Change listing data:
#####

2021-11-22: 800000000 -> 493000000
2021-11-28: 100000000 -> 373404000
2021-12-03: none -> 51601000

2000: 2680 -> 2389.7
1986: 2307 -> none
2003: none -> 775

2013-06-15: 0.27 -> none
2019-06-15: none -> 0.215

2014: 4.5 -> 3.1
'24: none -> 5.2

#####

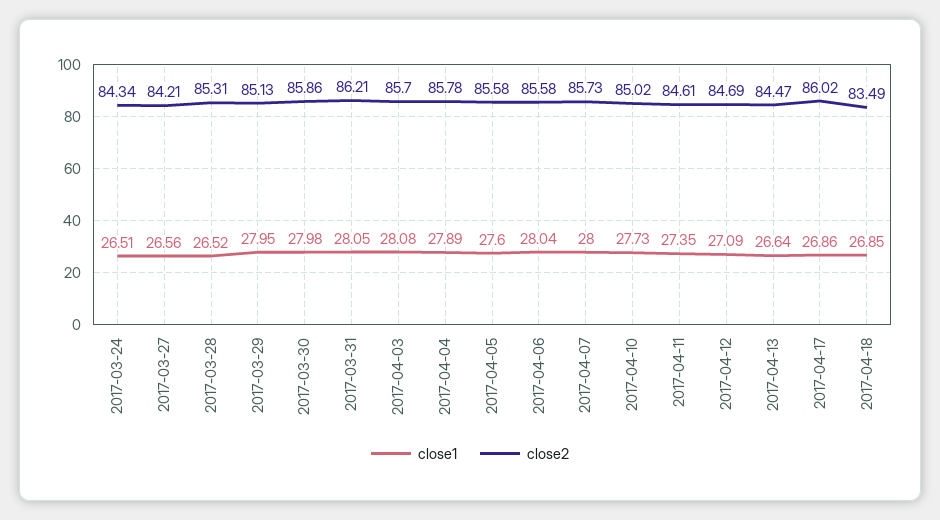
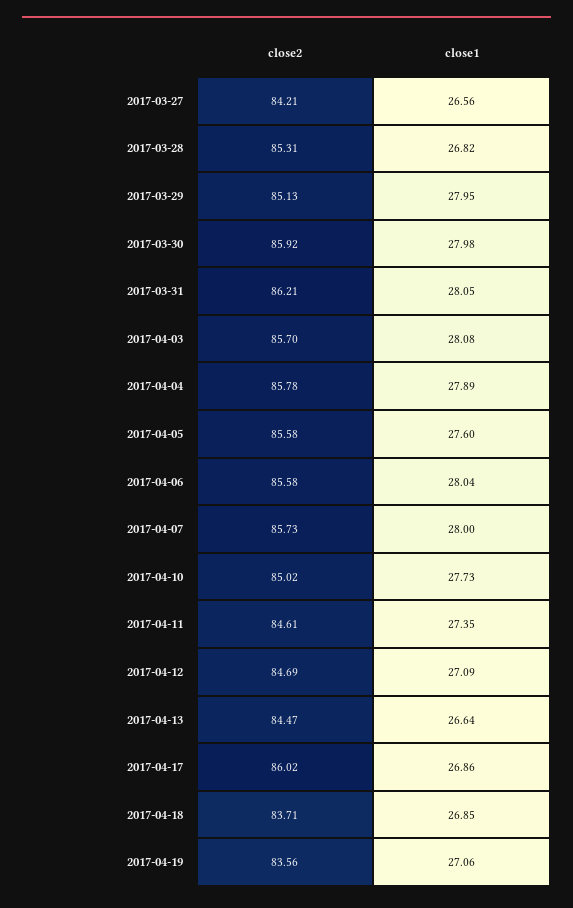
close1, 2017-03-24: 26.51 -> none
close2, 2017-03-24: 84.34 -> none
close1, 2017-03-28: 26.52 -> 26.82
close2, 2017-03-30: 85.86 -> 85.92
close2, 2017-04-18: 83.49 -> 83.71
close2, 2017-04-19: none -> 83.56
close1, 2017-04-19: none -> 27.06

#####

Your objective: The lines above, starting at the one with "close2, 2017-04-19: none -> 83.56" and ending at the one with "close1, 2017-04-19: none -> 27.06", are the only ones to return, exactly as written.

Expected answer:
close2, 2017-04-19: none -> 83.56
close1, 2017-04-19: none -> 27.06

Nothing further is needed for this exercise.